Content starts
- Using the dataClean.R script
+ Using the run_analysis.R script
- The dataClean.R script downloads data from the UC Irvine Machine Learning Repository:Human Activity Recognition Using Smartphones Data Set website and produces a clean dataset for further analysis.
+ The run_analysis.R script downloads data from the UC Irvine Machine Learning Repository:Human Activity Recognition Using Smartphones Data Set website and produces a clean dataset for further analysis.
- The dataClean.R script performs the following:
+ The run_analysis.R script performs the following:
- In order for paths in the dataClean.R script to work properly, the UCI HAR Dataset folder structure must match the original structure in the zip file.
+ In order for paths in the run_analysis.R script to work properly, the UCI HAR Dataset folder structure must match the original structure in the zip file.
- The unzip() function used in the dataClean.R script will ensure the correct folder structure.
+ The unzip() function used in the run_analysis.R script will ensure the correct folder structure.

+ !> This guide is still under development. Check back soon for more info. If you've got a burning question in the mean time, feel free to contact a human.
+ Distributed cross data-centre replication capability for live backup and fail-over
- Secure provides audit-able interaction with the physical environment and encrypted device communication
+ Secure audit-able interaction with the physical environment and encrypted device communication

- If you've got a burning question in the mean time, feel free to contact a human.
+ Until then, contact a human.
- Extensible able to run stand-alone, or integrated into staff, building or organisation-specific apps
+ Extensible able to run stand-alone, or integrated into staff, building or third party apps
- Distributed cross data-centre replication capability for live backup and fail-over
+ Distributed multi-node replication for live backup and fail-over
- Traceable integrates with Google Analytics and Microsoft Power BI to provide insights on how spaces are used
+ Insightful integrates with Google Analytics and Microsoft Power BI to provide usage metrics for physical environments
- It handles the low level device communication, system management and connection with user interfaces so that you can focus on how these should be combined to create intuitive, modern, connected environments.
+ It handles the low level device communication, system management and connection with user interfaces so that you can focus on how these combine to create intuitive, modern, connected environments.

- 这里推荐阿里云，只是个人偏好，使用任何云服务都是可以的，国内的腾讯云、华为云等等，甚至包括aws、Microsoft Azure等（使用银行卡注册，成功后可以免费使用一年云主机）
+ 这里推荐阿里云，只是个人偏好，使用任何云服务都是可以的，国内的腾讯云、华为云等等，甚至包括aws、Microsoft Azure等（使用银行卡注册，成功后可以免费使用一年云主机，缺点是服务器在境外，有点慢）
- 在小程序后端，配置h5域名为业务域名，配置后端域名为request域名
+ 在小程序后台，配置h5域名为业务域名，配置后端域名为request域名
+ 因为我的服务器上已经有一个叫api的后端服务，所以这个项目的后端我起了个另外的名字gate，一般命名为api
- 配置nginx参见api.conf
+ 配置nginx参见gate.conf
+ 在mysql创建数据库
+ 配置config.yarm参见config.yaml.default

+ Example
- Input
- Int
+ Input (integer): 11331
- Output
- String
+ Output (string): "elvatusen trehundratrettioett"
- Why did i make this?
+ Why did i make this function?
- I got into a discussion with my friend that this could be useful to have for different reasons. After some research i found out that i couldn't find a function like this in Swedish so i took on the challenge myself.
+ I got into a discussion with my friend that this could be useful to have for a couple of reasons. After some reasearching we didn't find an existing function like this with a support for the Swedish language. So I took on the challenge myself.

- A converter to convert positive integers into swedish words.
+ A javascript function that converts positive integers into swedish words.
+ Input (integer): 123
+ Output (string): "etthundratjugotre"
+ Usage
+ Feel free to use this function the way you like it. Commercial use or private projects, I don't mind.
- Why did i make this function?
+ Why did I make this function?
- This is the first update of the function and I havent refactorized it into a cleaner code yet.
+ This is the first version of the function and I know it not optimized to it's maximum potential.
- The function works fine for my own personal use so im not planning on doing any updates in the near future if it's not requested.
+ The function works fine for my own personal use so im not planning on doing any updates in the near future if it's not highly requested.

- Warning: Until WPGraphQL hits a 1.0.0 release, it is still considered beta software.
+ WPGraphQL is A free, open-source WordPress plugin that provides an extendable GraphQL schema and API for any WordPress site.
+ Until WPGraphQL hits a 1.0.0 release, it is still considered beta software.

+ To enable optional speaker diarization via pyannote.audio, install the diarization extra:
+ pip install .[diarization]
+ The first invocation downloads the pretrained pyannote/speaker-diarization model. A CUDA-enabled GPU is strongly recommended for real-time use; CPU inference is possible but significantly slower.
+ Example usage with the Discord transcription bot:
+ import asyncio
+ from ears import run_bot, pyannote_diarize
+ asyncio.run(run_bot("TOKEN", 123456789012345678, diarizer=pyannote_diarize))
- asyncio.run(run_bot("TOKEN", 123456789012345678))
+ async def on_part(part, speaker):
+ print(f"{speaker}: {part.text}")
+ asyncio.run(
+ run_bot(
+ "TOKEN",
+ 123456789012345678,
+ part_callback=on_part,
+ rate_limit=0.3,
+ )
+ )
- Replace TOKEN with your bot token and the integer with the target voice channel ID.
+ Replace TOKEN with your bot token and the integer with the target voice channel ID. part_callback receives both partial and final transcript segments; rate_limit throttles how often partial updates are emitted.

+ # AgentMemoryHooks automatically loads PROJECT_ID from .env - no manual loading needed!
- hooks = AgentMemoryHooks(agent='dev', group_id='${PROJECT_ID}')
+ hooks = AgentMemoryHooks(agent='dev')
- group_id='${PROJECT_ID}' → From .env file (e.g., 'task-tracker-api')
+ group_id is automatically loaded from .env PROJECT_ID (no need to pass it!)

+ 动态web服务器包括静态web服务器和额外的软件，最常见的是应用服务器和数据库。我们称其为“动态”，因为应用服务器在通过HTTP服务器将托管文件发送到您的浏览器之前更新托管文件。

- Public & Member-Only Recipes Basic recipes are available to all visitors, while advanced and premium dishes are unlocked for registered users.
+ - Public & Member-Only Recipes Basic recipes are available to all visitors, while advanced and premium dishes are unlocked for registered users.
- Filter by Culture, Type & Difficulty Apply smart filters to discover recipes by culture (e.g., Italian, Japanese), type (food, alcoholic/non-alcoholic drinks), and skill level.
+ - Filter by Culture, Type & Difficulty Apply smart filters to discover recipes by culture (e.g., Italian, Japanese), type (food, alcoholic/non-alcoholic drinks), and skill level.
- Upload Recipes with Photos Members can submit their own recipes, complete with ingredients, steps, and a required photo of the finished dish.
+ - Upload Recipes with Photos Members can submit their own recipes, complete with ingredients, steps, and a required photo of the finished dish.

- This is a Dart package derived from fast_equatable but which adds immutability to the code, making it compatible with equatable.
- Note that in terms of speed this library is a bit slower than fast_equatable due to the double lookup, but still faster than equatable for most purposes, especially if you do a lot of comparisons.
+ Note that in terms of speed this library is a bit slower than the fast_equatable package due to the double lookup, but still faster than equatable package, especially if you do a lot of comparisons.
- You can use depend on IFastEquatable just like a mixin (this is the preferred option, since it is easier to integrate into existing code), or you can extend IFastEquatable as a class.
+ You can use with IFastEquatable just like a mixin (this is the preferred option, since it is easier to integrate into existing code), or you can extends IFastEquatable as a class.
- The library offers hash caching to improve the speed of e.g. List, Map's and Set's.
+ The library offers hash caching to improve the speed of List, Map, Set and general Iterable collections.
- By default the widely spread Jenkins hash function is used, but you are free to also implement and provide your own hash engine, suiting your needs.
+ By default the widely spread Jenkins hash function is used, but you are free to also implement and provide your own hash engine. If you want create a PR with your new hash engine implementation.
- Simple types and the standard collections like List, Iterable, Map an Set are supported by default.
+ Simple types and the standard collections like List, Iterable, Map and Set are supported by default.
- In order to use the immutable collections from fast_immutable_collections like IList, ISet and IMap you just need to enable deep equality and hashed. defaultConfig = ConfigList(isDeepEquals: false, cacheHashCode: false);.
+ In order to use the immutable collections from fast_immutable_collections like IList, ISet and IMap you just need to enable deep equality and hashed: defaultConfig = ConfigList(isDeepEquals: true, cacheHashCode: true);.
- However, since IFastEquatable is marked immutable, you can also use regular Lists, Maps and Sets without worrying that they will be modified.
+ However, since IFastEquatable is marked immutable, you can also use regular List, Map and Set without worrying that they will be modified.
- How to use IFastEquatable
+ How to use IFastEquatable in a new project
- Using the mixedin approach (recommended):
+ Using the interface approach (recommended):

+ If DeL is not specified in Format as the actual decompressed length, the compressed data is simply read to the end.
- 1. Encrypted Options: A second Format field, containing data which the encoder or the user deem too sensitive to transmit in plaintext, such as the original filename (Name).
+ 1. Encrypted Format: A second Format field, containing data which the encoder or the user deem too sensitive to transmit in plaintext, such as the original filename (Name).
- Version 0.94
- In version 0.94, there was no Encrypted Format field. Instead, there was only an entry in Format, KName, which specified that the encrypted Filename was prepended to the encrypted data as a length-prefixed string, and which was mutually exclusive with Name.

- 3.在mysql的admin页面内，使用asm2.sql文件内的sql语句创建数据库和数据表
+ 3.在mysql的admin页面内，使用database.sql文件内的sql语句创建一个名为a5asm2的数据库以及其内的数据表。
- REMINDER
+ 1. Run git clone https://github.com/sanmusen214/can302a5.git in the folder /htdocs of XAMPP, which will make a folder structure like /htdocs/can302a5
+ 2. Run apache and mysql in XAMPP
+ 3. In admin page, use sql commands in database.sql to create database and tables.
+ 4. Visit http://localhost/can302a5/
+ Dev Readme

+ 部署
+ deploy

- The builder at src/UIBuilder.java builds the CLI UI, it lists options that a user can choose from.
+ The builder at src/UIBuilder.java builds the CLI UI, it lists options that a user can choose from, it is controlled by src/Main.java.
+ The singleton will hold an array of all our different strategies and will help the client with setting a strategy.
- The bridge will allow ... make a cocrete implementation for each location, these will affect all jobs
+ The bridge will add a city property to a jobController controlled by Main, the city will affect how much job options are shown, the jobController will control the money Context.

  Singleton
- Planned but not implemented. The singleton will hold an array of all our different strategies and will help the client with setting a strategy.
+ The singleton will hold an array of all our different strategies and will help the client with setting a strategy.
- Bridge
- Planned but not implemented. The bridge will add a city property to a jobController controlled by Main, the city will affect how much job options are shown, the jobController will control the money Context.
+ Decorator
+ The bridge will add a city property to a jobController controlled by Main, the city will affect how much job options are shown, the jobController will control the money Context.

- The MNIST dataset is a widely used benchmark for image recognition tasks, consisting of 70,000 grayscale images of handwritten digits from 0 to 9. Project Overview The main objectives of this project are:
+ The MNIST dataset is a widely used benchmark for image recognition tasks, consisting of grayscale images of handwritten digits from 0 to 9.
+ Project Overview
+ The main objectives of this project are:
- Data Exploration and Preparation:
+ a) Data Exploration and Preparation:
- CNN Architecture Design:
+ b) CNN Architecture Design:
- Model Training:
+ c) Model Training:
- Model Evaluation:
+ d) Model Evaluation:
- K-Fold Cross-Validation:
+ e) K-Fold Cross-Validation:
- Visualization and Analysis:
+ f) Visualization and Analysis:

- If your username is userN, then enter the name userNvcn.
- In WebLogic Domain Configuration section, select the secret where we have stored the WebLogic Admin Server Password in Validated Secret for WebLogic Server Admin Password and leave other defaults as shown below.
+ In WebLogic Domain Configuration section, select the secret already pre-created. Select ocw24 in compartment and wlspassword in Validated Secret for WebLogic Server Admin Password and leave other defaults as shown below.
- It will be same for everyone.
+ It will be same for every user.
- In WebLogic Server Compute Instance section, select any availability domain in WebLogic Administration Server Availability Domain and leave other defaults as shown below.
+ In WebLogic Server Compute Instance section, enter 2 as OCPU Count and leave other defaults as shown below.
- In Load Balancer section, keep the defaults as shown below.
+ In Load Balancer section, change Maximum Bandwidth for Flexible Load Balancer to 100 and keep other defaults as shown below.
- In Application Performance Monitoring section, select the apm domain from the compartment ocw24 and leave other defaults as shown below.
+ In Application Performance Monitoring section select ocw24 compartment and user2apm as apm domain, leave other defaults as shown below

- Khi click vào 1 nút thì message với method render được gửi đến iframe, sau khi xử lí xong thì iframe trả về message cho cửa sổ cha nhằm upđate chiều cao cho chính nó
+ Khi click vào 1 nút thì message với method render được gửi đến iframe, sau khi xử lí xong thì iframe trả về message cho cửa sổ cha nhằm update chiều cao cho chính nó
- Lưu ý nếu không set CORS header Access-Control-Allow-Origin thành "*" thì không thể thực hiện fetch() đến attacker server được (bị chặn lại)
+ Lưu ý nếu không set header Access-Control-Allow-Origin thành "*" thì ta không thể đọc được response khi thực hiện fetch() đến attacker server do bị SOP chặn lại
Content ends
What you have to do:
Looking at the records above, how many lines include "integrates"? Please give the number and nothing more.

Response to this task:
2